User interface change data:
*** Block opens ***

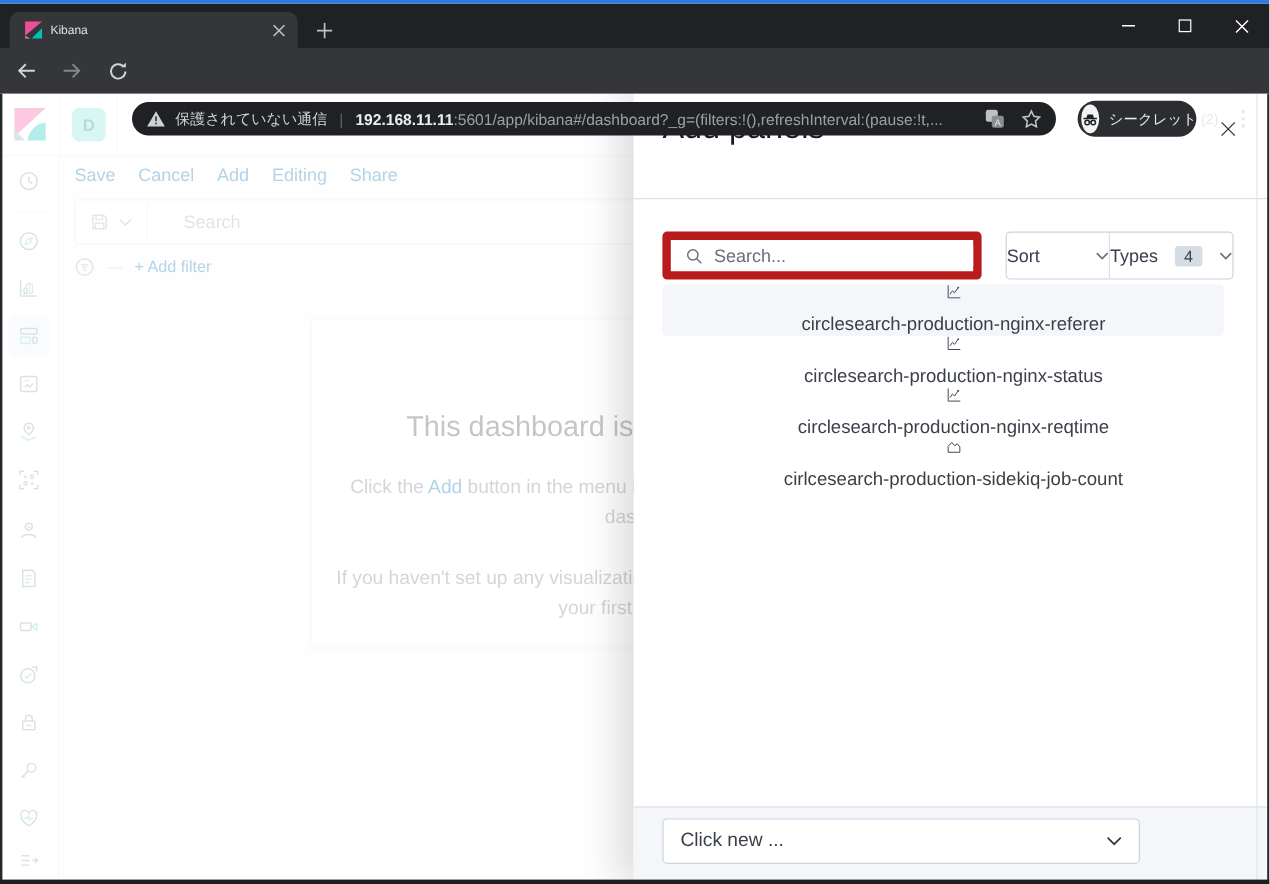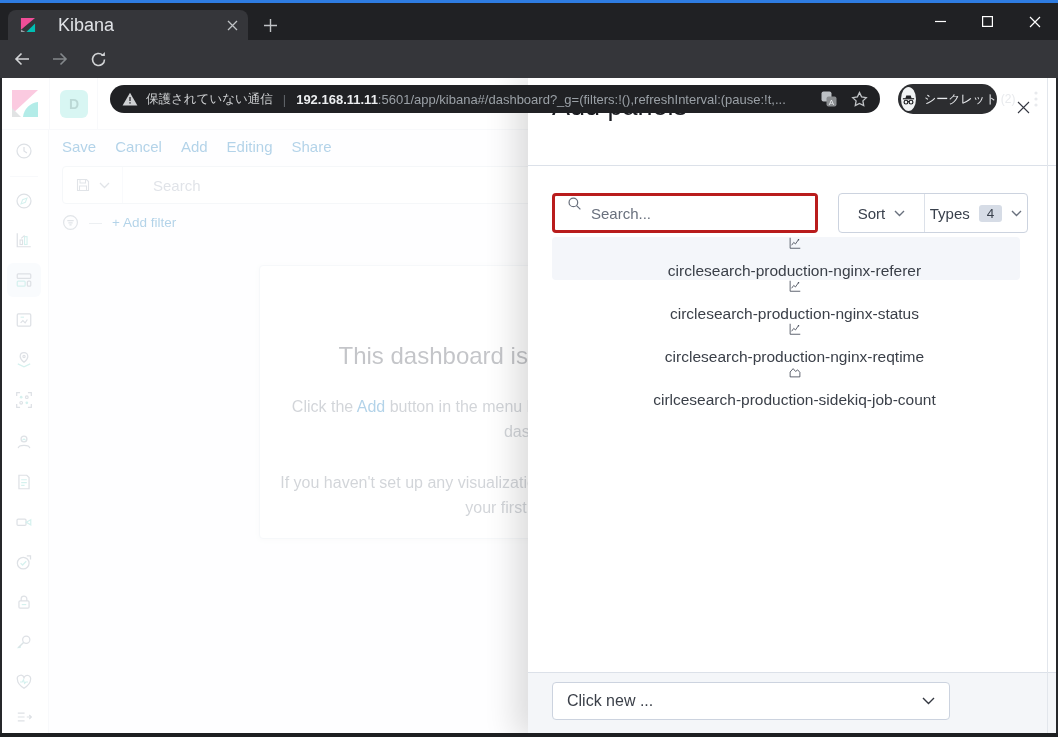--- a/index.html
+++ b/index.html
@@ -3,21 +3,21 @@
 <meta charset="utf-8">
 <style>
   * { margin:0; padding:0; box-sizing:border-box; }
   html,body { width:1058px; height:737px; font-family:"Liberation Sans", sans-serif; }
   #screen { position:relative; width:1058px; height:737px; background:#fff; overflow:hidden; }
 
   
   .top-accent { position:absolute; left:0; top:0; width:1058px; height:3px; background:#2e7ce2; z-index:30; }
   .tabstrip { position:absolute; left:0; top:3px; width:1058px; height:37px; background:#202124; z-index:25; }
   .tab { position:absolute; left:8px; top:7px; width:240px; height:30px; background:#35363a; border-radius:8px 8px 0 0; display:flex; align-items:center; padding:0 8px 0 12px; }
-  .tab-title { color:#e0e2e6; font-size:18px; margin-left:22px; flex:1; }
+  .tab-title { color:#e0e2e6; font-size:10px; margin-left:6px; flex:1; }
   .tab-close { width:16px; height:16px; display:flex; align-items:center; justify-content:center; }
   .favicon { width:16px; height:16px; position:relative; }
   .favicon .pink { position:absolute; inset:0; background:#f04e98; clip-path:polygon(6% 6%, 94% 6%, 6% 80%); }
   .favicon .grey { position:absolute; inset:0; background:#9aa0a6; clip-path:polygon(6% 80%, 34% 94%, 6% 94%); }
   .favicon .teal { position:absolute; inset:0; background:#00bfb3; clip-path:polygon(94% 40%, 94% 94%, 40% 94%); }
   .newtab { position:absolute; left:258px; top:10px; width:24px; height:24px; display:flex; align-items:center; justify-content:center; }
   .win-controls { position:absolute; right:0; top:0; height:37px; display:flex; }
   .win-btn { width:47px; height:37px; display:flex; align-items:center; justify-content:center; }
 
   .toolbar { position:absolute; left:0; top:40px; width:1058px; height:38px; background:#35363a; z-index:25; }
@@ -72,25 +72,25 @@
   .empty-p + .empty-p { margin-top:26px; }
   .empty-link { color:#006bb4; }
 
   .dim-overlay { position:absolute; left:0; top:0; width:1058px; height:659px; background:rgba(255,255,255,0.7); z-index:5; }
 
   
   .flyout { position:absolute; left:528px; top:78px; width:530px; height:659px; background:#fff; z-index:10; box-shadow:-12px 0 30px rgba(0,0,0,0.14); }
   .fly-title { position:absolute; left:24px; top:13px; font-size:27px; font-weight:400; color:#1a1c21; }
   .fly-close { position:absolute; right:26px; top:21px; width:17px; height:17px; display:flex; align-items:center; justify-content:center; }
   .fly-hdiv { position:absolute; left:0; top:87px; width:100%; height:1px; background:#dce1e9; }
-  .fly-search { position:absolute; left:24px; top:115px; width:266px; height:40px; border:3px solid #b91c1c; border-radius:4px; display:flex; padding-left:12px; background:#fff; }
+  .fly-search { position:absolute; left:24px; top:115px; width:266px; height:40px; border:7px solid #b91c1c; border-radius:4px; display:flex; align-items:center; padding-left:12px; background:#fff; }
   .fly-search input { border:none; outline:none; flex:1; font-size:15px; margin-left:9px; color:#343741; font-family:"Liberation Sans",sans-serif; }
   .fly-search input::placeholder { color:#69707d; }
   .filter-group { position:absolute; left:310px; top:115px; width:190px; height:40px; border:1px solid #ccd3df; border-radius:4px; background:#fff; display:flex; }
-  .fg-btn { display:flex; align-items:center; justify-content:center; gap:9px; font-size:15px; color:#39404c; }
+  .fg-btn { display:flex; align-items:center; justify-content:space-between; gap:9px; font-size:15px; color:#39404c; }
   .fg-sort { width:86px; border-right:1px solid #dce1e9; }
   .fg-types { flex:1; }
   .count-badge { background:#d6dce6; color:#39404c; font-size:13.5px; border-radius:3px; padding:1px 8px; }
 
   .fly-list { position:absolute; left:24px; top:159px; width:468px; }
   .fly-row { height:43px; display:flex; align-items:center; gap:13px; padding-left:17px;flex-direction:column; }
   .fly-row.selected { background:#f4f6fa; border-radius:4px; }
   .fly-row-label { font-size:15.5px; color:#3a3f48; }
 
   .fly-footer { position:absolute; left:0; top:594px; width:530px; height:65px; background:#f4f6f9; border-top:1px solid #dce1e9; }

*** Block closes ***

Task goal. All lines in the data above from the one with "display:flex; align-items:center; justify-content:space-between;" through the one with "position:absolute; left:24px; top:159px;" must be repeated exactly, and no others.

Result of this task.
+  .fg-btn { display:flex; align-items:center; justify-content:space-between; gap:9px; font-size:15px; color:#39404c; }
   .fg-sort { width:86px; border-right:1px solid #dce1e9; }
   .fg-types { flex:1; }
   .count-badge { background:#d6dce6; color:#39404c; font-size:13.5px; border-radius:3px; padding:1px 8px; }
 
   .fly-list { position:absolute; left:24px; top:159px; width:468px; }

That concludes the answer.